Все более и более стали выказывать изумление, а пан Павел начал слегка волноваться.
— Ваше высокопреподобие, — сказал он слегка обиженно, — вы слишком, быть может, созерцаете небо, и потому у вас мало остается времени взглянуть на землю; все это прекрасные слова, но мы люди опытные…
— Не уступлю, не уступлю, — воскликнул Кордецкий, — никому; конечно, хоть грешным взором гляжу на небо, но Бог не забывает своего недостойного слуги и посылает иногда на него вдохновение. То, что я сказал, сказал по внушению своего внутреннего голоса, который ясно говорит мне: "Восстань, борись и победишь!" А вот и мое знамя, — сказал он, указывая на образ Божьей Матери, висевший на стене, — in hoc signo vinces![1]

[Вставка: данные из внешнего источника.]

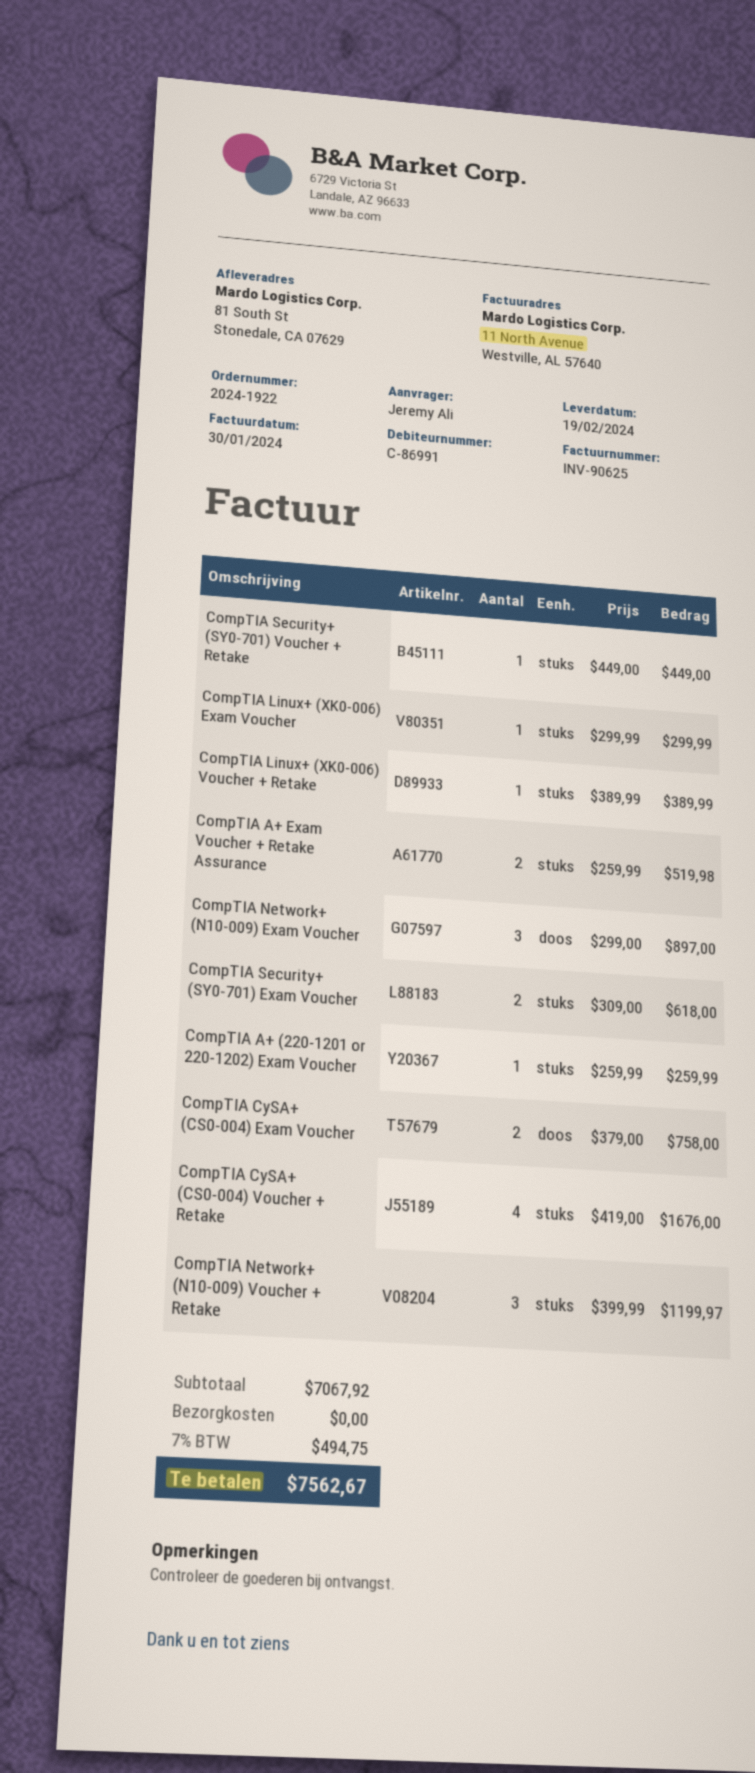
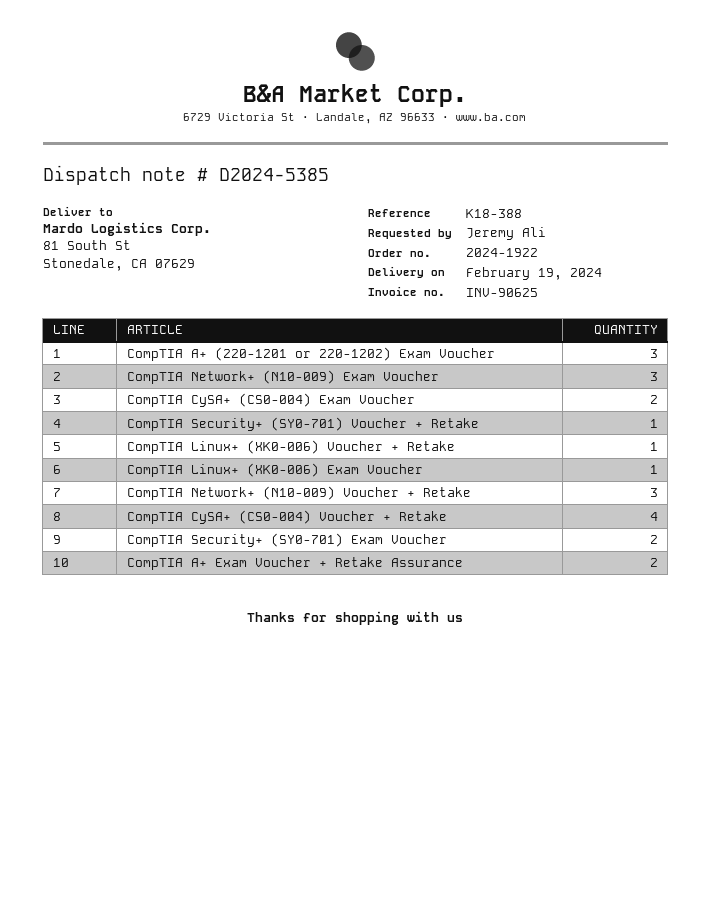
CompTIA A+ (220-1201 or 220-1202) Exam Voucher: 1 -> 3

В выражении лица приора была такая отвага, когда он произносил эти слова, что все внезапно почувствовали, как в их сердцах пробудились мужество и надежда. Только один пан Павел, такой завзятый мирянин, что, конечно, слишком смотрел на землю, не почувствовал сердцем героического вдохновения капеллана. Старый Богданский даже помолодел, и в его глазах заблестели слезы, молча сделал он несколько шагов, подошел и с чувством поцеловал дрожащую руку Кордецкого.
— Да, — закончил приор, видя перемену, произведенную его словами, — неужели я отдам в руки иноверцев место, облитое столькими святыми слезами, прославленное столькими чудесами, в котором Господь излил на нас столько милостей, где монархи наши искали столько раз помощи, где делали столько пожертвований, где мы все привыкли поднимать молитвенный взор наш, от колыбели до гроба, во всех нуждах наших? Нет, нет, мы поставлены тут на страже; довольно того несчастия, что святое изображение искололи татарские стрелы и посекли сабли гуситов. Шведы надругаться над ним не будут, и нога их не ступит здесь.
— Все это прекрасно, все это красноречиво и трогательно, ответил своим ровным и тихим тоном пан Варшицкий, — но все-таки, добрейший отче, хотя для Бога и нет трудного, но я не знаю, что мы совершили особенного, чтобы Он сотворил для нас такое чудо?